I've made a map -
here, with frontier regions colored brighter than less vulnerable regions - illustrating what I personally view as the ideal division of the Roman Empire, which is technically a tripartite split though with different borders than OP's version. I wouldn't have it be divided into de facto separate empires as IRL, with different Emperors ruling over culturally distinct regions, since that's just asking for them to split and become rivals. Instead, the Emperor rules the Central part directly while delegating the West and the East to military prefects. If some sort of formal succession-by-appointment can be introduced, then these prefects should compete for the position of heir, ensuring at least one - the likely heir - would (probably) be loyal to the Emperor if the other revolts. I would not make either prefect formally superior to the other, however, since that would lessen the competition for imperial favor. It also allows for a Western prefect to be the preferred heir when experience against barbarians is more necessary, or an Eastern prefect when the Persians are the bigger threat.
I basically agree on the Western portion; Gaul, Hispania, Mauretania, and Britain. I don't view Britain as a worthwhile conquest, so I'd only want to keep the minimum necessary to have a staging area to disrupt any unification of the rest. Even that's not all too important, as long as the tin islands are secure. The Western prefect is tasked with guarding the Rhine and neutralizing any threats in Britain.
The Eastern portion I would shrink heavily to basically Aegyptus and the Diocese of the Orient. Possibly add the rest of Anatolia here instead of in the Center, if the defenses of the Orient needs more funding, but I don't think that would be necessary. The Eastern prefect is tasked with defending against Persian and Arab raids and holding the line in a full-fledged war.

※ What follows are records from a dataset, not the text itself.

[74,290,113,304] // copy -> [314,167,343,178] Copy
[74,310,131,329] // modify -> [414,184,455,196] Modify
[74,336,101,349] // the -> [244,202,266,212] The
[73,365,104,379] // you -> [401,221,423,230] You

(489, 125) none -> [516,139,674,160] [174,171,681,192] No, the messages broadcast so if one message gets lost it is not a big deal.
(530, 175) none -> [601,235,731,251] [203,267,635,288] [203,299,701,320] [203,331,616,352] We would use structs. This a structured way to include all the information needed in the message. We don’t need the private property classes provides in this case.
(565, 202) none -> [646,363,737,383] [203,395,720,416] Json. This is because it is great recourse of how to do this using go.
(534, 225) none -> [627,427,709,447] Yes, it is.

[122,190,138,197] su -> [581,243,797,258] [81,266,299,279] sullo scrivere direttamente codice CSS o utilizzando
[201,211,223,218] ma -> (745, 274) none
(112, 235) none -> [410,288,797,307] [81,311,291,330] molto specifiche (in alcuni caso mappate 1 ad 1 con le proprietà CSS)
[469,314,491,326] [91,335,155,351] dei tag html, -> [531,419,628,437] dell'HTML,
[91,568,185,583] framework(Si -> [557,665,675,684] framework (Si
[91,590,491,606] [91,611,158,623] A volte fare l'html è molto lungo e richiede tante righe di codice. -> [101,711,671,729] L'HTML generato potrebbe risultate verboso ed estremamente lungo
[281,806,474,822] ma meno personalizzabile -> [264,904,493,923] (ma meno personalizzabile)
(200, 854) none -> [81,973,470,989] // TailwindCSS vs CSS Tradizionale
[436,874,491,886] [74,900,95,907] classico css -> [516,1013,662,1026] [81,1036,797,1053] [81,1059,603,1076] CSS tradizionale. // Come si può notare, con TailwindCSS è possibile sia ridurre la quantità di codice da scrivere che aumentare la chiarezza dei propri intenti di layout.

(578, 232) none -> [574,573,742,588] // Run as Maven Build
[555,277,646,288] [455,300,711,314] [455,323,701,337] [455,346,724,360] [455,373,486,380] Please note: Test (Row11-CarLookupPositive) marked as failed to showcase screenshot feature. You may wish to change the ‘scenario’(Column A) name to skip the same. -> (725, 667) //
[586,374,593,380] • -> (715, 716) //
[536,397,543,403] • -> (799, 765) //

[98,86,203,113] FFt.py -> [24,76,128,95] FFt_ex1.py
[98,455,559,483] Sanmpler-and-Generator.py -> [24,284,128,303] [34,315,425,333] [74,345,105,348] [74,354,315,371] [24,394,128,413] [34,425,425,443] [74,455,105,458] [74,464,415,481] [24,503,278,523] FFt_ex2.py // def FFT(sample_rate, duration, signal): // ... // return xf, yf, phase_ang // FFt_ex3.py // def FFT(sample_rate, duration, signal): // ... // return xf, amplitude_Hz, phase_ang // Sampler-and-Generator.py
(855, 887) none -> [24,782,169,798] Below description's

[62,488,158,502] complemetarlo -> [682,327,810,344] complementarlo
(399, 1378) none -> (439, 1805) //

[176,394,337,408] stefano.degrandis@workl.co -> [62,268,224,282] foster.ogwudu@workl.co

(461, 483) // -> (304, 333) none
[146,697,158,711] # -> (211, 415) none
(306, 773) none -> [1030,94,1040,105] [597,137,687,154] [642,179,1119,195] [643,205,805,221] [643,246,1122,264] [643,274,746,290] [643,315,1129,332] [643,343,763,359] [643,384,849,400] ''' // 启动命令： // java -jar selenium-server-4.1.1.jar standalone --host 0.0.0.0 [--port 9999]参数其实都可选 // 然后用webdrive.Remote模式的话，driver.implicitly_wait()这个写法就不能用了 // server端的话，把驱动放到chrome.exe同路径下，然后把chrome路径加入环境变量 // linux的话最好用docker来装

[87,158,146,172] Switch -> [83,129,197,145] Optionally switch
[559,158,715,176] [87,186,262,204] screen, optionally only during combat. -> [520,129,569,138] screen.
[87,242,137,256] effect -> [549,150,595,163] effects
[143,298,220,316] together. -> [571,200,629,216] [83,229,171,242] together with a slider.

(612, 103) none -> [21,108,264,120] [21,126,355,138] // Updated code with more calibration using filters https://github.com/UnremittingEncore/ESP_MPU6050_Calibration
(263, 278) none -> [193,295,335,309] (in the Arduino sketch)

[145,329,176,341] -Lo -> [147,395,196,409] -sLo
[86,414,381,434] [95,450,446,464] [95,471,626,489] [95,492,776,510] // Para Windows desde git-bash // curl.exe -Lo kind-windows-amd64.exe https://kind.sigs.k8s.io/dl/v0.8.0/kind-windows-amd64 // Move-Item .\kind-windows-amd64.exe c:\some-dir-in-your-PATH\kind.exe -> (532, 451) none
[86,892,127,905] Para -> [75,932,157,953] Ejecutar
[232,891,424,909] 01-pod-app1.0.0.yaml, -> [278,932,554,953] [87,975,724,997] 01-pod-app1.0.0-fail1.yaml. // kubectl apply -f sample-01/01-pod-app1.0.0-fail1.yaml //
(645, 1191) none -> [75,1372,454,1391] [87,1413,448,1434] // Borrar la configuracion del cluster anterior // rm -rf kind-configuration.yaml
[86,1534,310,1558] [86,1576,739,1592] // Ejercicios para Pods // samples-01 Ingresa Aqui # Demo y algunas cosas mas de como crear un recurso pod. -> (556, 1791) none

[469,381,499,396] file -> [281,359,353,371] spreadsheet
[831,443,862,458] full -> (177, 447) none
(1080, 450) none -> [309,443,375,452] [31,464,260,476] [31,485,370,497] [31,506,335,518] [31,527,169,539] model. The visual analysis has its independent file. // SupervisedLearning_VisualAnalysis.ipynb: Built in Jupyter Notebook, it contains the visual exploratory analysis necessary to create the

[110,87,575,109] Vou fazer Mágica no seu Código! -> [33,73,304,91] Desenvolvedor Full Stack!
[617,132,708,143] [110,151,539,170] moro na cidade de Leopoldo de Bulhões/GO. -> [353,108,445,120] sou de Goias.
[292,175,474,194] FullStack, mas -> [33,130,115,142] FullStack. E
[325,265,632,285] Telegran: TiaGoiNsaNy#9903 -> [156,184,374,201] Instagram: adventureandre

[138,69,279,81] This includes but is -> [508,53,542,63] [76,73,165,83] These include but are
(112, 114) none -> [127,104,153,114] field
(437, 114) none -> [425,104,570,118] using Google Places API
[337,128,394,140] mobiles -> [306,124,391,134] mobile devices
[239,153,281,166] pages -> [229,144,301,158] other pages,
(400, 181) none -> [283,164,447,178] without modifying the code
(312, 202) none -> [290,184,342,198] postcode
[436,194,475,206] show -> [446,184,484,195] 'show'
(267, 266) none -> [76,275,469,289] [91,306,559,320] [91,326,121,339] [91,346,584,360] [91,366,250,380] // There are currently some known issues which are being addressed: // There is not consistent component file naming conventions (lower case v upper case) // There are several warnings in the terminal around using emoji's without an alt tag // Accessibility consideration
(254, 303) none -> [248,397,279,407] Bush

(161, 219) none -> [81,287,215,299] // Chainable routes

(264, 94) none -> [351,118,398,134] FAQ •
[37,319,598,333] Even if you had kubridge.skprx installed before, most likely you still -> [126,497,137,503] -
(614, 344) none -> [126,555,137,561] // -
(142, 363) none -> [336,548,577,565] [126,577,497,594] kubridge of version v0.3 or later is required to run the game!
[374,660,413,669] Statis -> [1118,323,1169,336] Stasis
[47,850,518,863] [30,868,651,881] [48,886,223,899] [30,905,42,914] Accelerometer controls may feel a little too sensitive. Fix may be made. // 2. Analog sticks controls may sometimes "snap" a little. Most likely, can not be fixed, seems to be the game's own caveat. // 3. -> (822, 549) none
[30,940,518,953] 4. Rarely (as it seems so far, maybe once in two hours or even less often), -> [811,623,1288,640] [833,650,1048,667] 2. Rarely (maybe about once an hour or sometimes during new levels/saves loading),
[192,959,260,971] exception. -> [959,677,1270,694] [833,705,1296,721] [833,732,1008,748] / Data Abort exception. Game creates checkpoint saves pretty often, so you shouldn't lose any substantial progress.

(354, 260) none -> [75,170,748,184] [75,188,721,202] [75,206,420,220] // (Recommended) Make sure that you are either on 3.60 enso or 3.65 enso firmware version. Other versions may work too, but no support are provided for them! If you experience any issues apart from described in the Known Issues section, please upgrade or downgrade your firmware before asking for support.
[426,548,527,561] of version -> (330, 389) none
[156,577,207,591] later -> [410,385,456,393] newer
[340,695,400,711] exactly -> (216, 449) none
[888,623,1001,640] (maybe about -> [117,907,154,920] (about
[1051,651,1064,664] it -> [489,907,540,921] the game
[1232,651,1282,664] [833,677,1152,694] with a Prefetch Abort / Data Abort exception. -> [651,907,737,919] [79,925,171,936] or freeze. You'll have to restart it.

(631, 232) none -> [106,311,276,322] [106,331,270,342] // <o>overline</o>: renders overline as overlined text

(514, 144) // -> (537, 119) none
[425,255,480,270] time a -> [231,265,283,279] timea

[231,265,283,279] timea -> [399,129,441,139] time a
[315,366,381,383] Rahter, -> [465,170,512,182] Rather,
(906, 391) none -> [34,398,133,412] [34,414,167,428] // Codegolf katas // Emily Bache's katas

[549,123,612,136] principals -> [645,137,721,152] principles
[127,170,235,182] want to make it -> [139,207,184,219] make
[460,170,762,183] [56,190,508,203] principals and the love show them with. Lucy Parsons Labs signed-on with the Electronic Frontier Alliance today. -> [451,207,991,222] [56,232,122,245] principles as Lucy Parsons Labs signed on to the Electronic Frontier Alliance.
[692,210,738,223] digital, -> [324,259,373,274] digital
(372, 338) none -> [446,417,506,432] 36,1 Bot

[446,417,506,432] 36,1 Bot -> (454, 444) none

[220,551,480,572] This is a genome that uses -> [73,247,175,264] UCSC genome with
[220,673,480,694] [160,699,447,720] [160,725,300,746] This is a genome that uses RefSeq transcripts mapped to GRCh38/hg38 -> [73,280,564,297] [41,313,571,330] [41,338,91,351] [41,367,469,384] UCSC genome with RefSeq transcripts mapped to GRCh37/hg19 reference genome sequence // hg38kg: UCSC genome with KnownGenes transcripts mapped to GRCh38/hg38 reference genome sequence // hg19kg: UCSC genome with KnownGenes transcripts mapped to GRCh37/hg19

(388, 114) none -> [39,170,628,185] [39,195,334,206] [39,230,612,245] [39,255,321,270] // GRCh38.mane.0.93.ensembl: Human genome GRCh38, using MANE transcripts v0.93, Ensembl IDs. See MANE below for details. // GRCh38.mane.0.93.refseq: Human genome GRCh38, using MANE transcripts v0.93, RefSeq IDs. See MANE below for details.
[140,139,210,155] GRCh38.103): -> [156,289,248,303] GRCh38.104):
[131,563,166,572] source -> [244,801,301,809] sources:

The Central portion would consist of the rest, dedicated to the Danube but also to reinforcing the other two in the event of a major incursion. This also ensures Illyria is not split and so is more easily defended.
The pink indicates areas of strategic importance that are nevertheless outside the ideal defensive borders of the Roman Empire. In the north, this could lead to the establishment of an also-effective Elbe-Carpathians-Dneister border, while in the east it's mostly just denial of Mesopotamia to enemy empires based out of Persia. Whether that denial involves conquering Mesopotamia directly or simply keeping it apart from Persia is not as important, though obviously the former is preferable.
The Empire would still need a lot of other reforms beyond territorial division to survive, of course, and I wouldn't have high hopes of it succeeding with those reforms but I still like these borders nevertheless.